You can use Eric Lippert's LINQ snippet to generate all combinations of the index values. This approach results in a streaming set of values, so they don't require storage in memory. This approach nicely separates the logic of generating the codes from maintaining state or performing computation with the code.

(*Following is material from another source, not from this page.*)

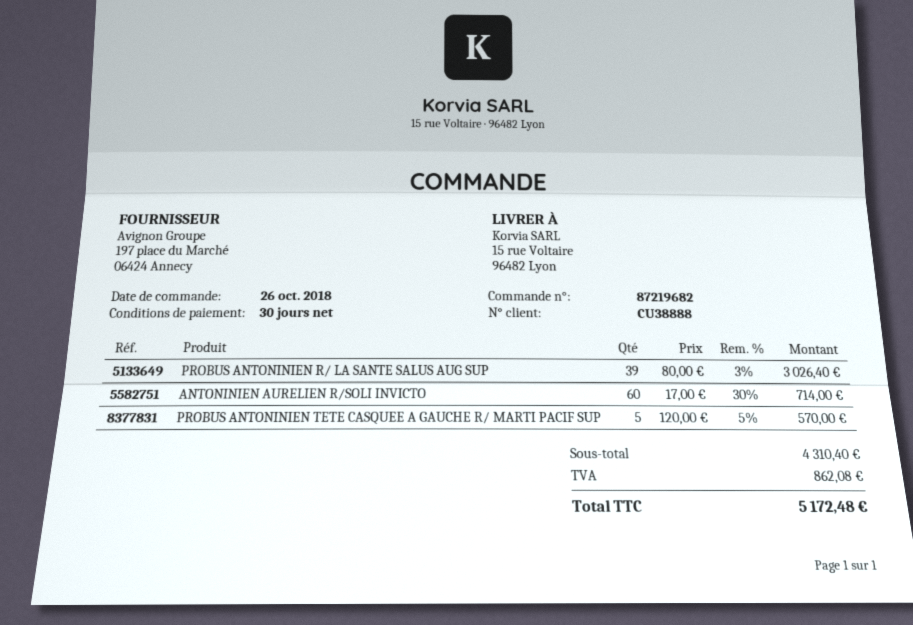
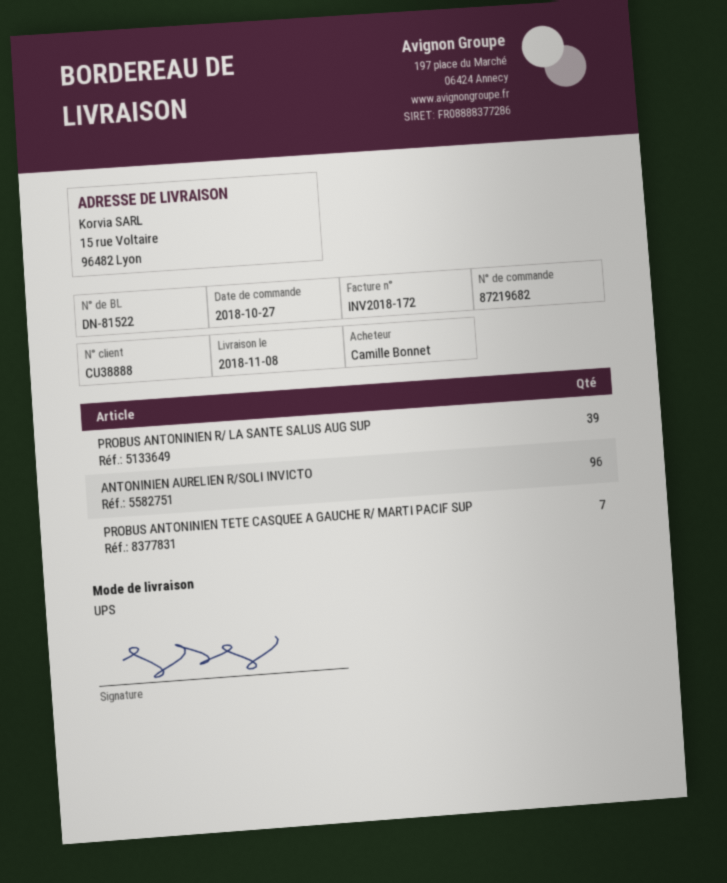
order date: 2018-10-26 -> 2018-10-27
ANTONINIEN AURELIEN R/SOLI INVICTO: 60 -> 96
PROBUS ANTONINIEN TETE CASQUEE A GAUCHE R/ MARTI PACIF SUP: 5 -> 7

Eric's code for all combinations:

static IEnumerable<IEnumerable<T>> CartesianProduct<T>(this IEnumerable<IEnumerable<T>> sequences)  
{  
  IEnumerable<IEnumerable<T>> emptyProduct = new[] { Enumerable.Empty<T>() };  
  return sequences.Aggregate(  
    emptyProduct,  
    (accumulator, sequence) =>   
      from accseq in accumulator   
      from item in sequence   
      select accseq.Concat(new[] {item}));                 
} 

You can now write:

public static IEnumerable<string> AllCodes()
{
  char[] characters = {a, b, c... z}; 
  IEnumerable<char[]> codeSets = new[] { characters, characters, characters };

  foreach( var codeValues in codeSets.CartesianProduct() )
  {
    yield return 
       string.Format( "{0}{1}{2}", codeValues[0], codeValues[1], codeValues[2]);
  }
}

The code above generates a streaming sequence of all code strings from aaa to zzz. You can now use this elsewhere where you perform your processing:

foreach( var code in AllCodes() )
{
    // use the code value somehow...
}
Gobi answered 24/8, 2010 at 21:27 Comment(4)
That solution doesn't allow you to lookup an index efficiently, which is the use case.Apical
@recursive. Perhaps. Excepy the OP did indicate that the software works its way through all of the indexes anyways. So this may still be helpful.Gobi
recursive is correct but it indeed is quite useful. I had seen Eric's post about that, but had forgotten it. +1Primula
I wouldn't say looking up an index is the use case. I read it as the OPs attempt to solve the big-list-in-memory problem, and I think using a lazy enumerator is a preferable solution, given the requirements such as they are defined in the question.Invariable
C
4

There are multiple ways to solve your problem, but an option is to generate the sequence on the fly instead of storing it in a list:

IEnumerable<String> Sequence() {
  for (var c1 = 'a'; c1 <= 'z'; ++c1)
    for (var c2 = 'a'; c2 <= 'z'; ++c2)
      for (var c3 = 'a'; c3 <= 'z'; ++c3)
        yield return String.Format("{0}{1}{2}", c1, c2, c3);
}

You can then enumerate all the strings:

foreach (var s in Sequence())
  Console.WriteLine(s);

This code doesn't use indices at all but it allows you to create a loop around the sequence of strings using simple code and without storing the strings.